Although there are extensive structural rearrangements present in this cell line (the spectral karyotype of these cells is at http://www.path.cam.ac.uk/~pawefish/BreastCellLineDescriptions/HCC1143.html), we identified just 3 of them and none of the inter-chromosomal ones. Our inability to detect such an event is primarily due to fact that these data rose from a targeted sequencing and hence has large gaps in information. In order for targeted sequencing to be able to detect inversions and translocations, the junction (the striped-shaded region boundary in Fig. 18.1) should be close to a target interval and the capture probe should fully reside within the striped or the shaded region. This makes the likelihood of a fragment that contains an inversion or a translocation event being captured and sequenced very low. Thus whole genome sequencing is more apt for identifying structural rearrangements as it does not select for specific fragments to be sequenced and is thus far more likely to contain fragments with such events.

18.6 Summary

DNA sequencing, in particular targeted sequencing, is widely used in cancer research with the primary purpose of identifying somatic mutations.

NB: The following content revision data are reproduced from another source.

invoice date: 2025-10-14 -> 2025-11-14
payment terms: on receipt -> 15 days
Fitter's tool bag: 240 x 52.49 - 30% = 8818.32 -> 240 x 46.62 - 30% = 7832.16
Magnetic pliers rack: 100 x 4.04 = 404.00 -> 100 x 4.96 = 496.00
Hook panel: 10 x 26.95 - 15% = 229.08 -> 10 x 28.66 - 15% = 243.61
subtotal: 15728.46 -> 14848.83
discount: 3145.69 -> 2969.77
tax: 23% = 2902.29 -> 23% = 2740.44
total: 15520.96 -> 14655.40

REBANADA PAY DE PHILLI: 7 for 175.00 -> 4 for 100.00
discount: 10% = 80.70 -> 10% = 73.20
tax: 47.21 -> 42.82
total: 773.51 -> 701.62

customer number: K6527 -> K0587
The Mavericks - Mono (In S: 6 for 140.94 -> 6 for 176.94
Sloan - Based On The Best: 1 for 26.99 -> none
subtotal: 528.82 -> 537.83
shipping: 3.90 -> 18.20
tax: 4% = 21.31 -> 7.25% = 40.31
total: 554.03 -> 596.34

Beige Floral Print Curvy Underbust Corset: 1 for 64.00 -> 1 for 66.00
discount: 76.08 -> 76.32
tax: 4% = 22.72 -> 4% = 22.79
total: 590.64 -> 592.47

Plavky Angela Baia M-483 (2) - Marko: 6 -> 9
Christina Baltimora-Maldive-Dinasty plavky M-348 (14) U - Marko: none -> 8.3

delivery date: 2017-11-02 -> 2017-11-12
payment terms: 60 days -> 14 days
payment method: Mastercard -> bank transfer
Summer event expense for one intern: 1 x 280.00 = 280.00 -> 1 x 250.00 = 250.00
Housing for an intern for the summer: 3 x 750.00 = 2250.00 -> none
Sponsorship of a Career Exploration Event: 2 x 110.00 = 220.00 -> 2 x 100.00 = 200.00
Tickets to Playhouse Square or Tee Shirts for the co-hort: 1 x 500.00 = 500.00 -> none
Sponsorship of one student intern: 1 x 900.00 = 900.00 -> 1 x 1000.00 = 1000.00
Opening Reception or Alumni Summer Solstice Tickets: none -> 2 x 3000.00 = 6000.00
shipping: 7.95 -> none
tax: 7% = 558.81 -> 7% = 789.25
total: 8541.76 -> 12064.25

In this chapter, we adapted the Circular Binary Segmentation algorithm for the analysis of copy numbers using DNA sequencing data. We showed using a whole exome sequencing dataset that copy number profile can be obtained from it. Despite the target intervals covering less than 2% of the genome, this profile is highly concordant with profile obtained from SNP array with whole genome coverage. The high coverage used in exome sequencing has the potential to identify intragenic changes such as deletion of a few exons which may not be feasible with current whole genome arrays.

DNA sequencing also provides information on polymorphic sites (SNPs) within the target intervals which in turn provides allele specific copy number information. We adapted CBS to obtain parent specific copy number profile from SNP array data [24] which can in turn be adapted to sequencing data. Similarly, the ASCAT algorithm, developed by Van Loo et al. (2010) [35], for the analysis of allele specific copy numbers can also be applied in the sequencing context. Such an analysis can provide additional information such as copy neutral loss of heterozygosity or uni-parental disomy which enhances our understanding of the oncogenic process.

DNA sequencing contains three types of information - copy number, genotype and structural rearrangement. The methods we described treat these separately. However, since these data elements are not orthogonal to each other, there is potential to borrow information from all three types of data to develop a unified method to detect these structural variations. Other considerations such as the optimal bin size and the choice of filtering parameters and their effect should be studied for existing methods as well as those being developed.

The purpose behind studying structural variations is their impact on gene expression and their consequences. There is a positive correlation between copy numbers and gene expression. Likewise, the bcr-abl fusion protein provides a powerful example for the consequences of translocations. However, a comprehensive catalog of all possible events will require several tens of thousands of samples [17]. Thus careful consideration of the design of these experiments is essential. As we noted, targeted sequencing may not provide information on structural rearrangements but the high coverage that they can achieve to detect somatic mutations will be prohibitively resource intense for whole genome sequencing. Additionally, fusion transcripts are best detected using RNA sequencing. These aspects present a vibrant area for future research on how best to combine different sequencing methodologies to extract the information in a sample. A related problem is how best data from multiple samples can be combined to identify the affected biological processes and pathways and how they can be prioritized for further study.

Finally, the volume of data from these experiments are immense and will require efficient software for processing them. This presents a venue for the development of efficient methods and algorithms. In summary, DNA sequencing provides a wealth of data which can add to our knowledge with further research and proper analytic tools.